Our brains, even animal ones, create information out of nothing where, in fact, information may not exist except in a potential form (but certainly not ever used). This is what computational cognitive neuroscience teaches us particularly through the study of mendaciology...the computational cognitive neuroscience of lies.

Information can be created, even out of nothing, and used for good (e.g., fiction) or evil (e.g., pernicious lies). But that comes out of the "deep learning" discrimination/classification networks in our (and other animal's) brains. What makes people unique is that we can express and communicate what our brains perceive, think about, and do in our human natural languages. The creation of the information is in our brains but the information we internally create is then serially communicated by our natural language organ in the left hemispheres of human brains.
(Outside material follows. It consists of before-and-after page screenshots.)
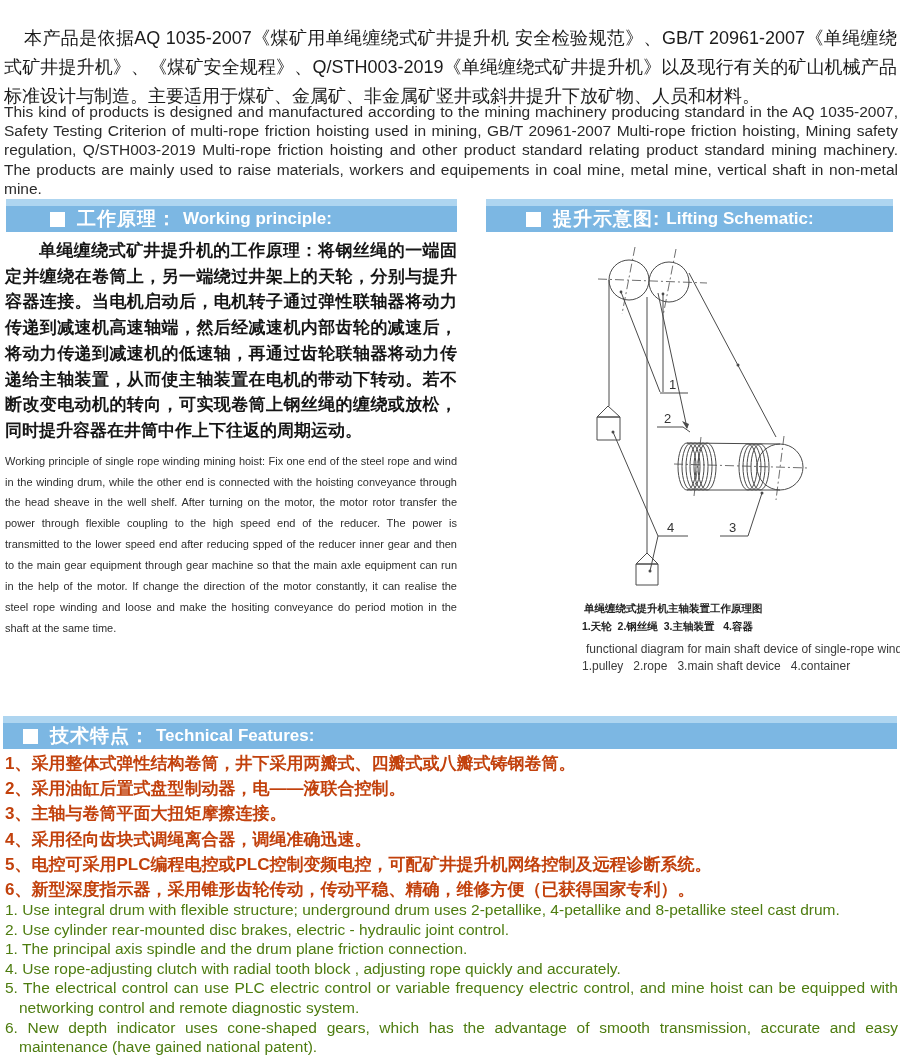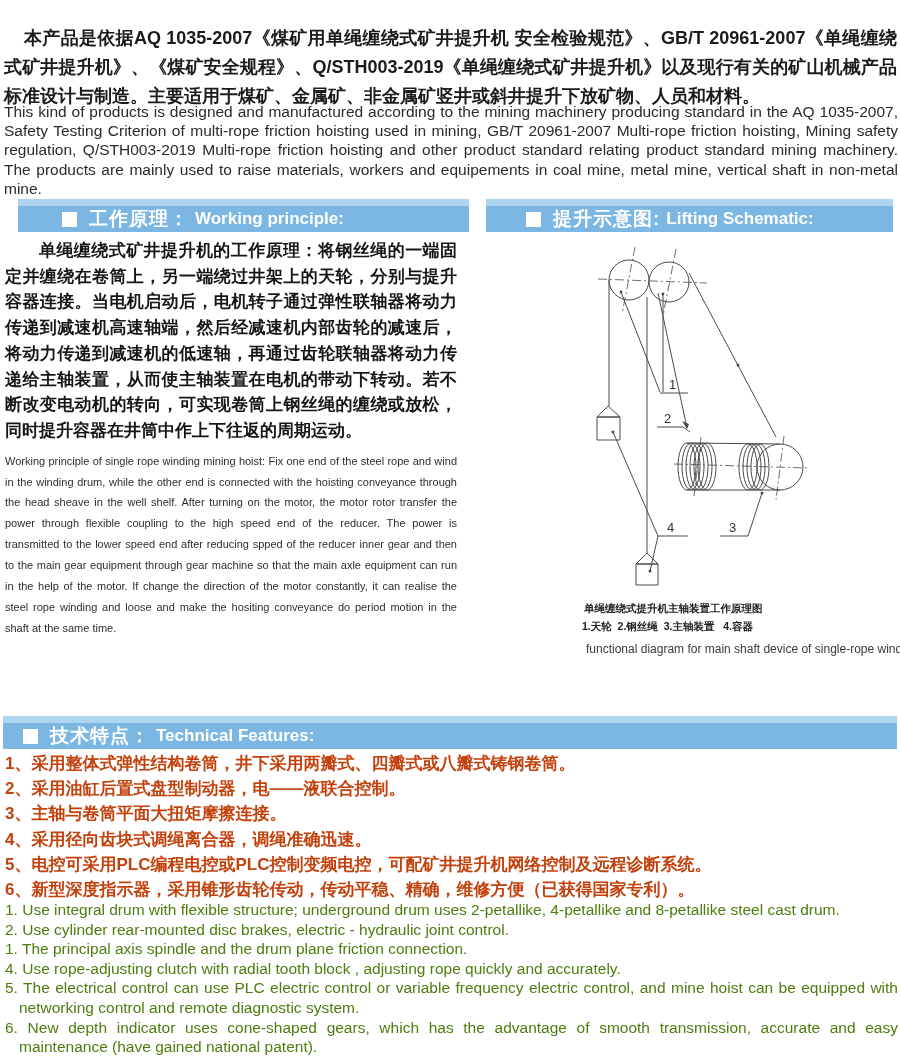--- a/index.html
+++ b/index.html
@@ -5,21 +5,21 @@
   html,body{margin:0;padding:0;background:#ffffff;}
   body{
     width:900px;height:1061px;position:relative;overflow:hidden;
     font-family:"Liberation Sans","DejaVu Sans",sans-serif;
     -webkit-font-smoothing:antialiased;
   }
   .abs{position:absolute;}
   
   .intro-zh{
     top:6px;left:4px;width:893px;
-    font-size:18px;font-weight:bold;color:#1b1b1b;
+    font-size:18px;font-weight:normal;color:#1b1b1b;
     line-height:29px;text-align:justify;text-indent:20px;
   }
   .intro-en{
     top:86px;left:4px;width:894px;
     font-size:15.5px;color:#2a2a2a;line-height:19.4px;text-align:justify;
   }
   
   .sec-header{
     height:33px;box-sizing:border-box;
     background:linear-gradient(to bottom,#aed5f0 0,#aed5f0 7px,#7cb7e3 7px,#7cb7e3 100%);
@@ -27,21 +27,21 @@
   }
   .sec-header .sq{
     width:15px;height:15px;background:#ffffff;flex:0 0 auto;margin-right:12px;
   }
   .sec-header .zh{
     color:#ffffff;font-weight:bold;font-size:19px;letter-spacing:1px;white-space:pre;
   }
   .sec-header .en{
     color:#ffffff;font-weight:bold;font-size:17px;margin-left:6px;white-space:pre;
   }
-  .hdr-left{top:199px;left:18px;width:451px;padding-left:44px;}
+  .hdr-left{top:199px;left:6px;width:451px;padding-left:44px;}
   .hdr-right{top:199px;left:486px;width:407px;padding-left:40px;}
   .hdr-tech{top:716px;left:3px;width:894px;}
   
   .col-left{top:238px;left:5px;width:452px;}
   .wp-zh{
     font-size:17px;font-weight:600;color:#161616;
     line-height:25.7px;text-align:justify;text-indent:34px;margin:0 0 7px 0;
   }
   .wp-en{
     font-size:11px;color:#2e2e2e;line-height:20.9px;text-align:justify;margin:0;
@@ -157,20 +157,21 @@
     <circle class="dot" cx="127" cy="192" r="1.5"></circle>
     <path d="M127,192 L172,296 L164,331"></path>
     <circle class="dot" cx="164" cy="331" r="1.5"></circle>
     <path d="M172,296 H202"></path>
     <text x="181" y="292">4</text>
   </svg>
   <div class="diagram-caption">
     <div class="cap-zh-title">单绳缠绕式提升机主轴装置工作原理图</div>
     <div class="cap-zh-legend">1.天轮  2.钢丝绳  3.主轴装置   4.容器</div>
     <div class="cap-en-title">functional diagram for main shaft device of single-rope winder</div>
+    <div class="cap-en-legend">1.pulley   2.rope   3.main shaft device   4.container</div>
   </div>
 </div>
 
 <div class="abs sec-header hdr-tech">
   <span class="sq"></span>
   <span class="zh">技术特点：</span>
   <span class="en">Technical Features:</span>
 </div>
 
 <div class="abs list-zh">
So people don't just copy information, we create it out of, dare I say, nothing. When we create it out of something that we perceive and know other people can perceive, and verify for themselves, we are probably doing good.

Except when we lie, even unintentionally, because our brains are not very good with scientific or logical truth.

The amount of information that is replicated by human brains is only a small subset of the amount our brains create out of the necessity of how we survive and communicate among ourselves.

Here are the details on that.

https://medium.com/liecatcher/natural-language-and-your-brain-237185770b00?source=friends_link&sk=80f2a4a1fdfd104daecff09828cb0182

Which is what this paper nicely demonstrates. That is my little replication of what the brain science tells us.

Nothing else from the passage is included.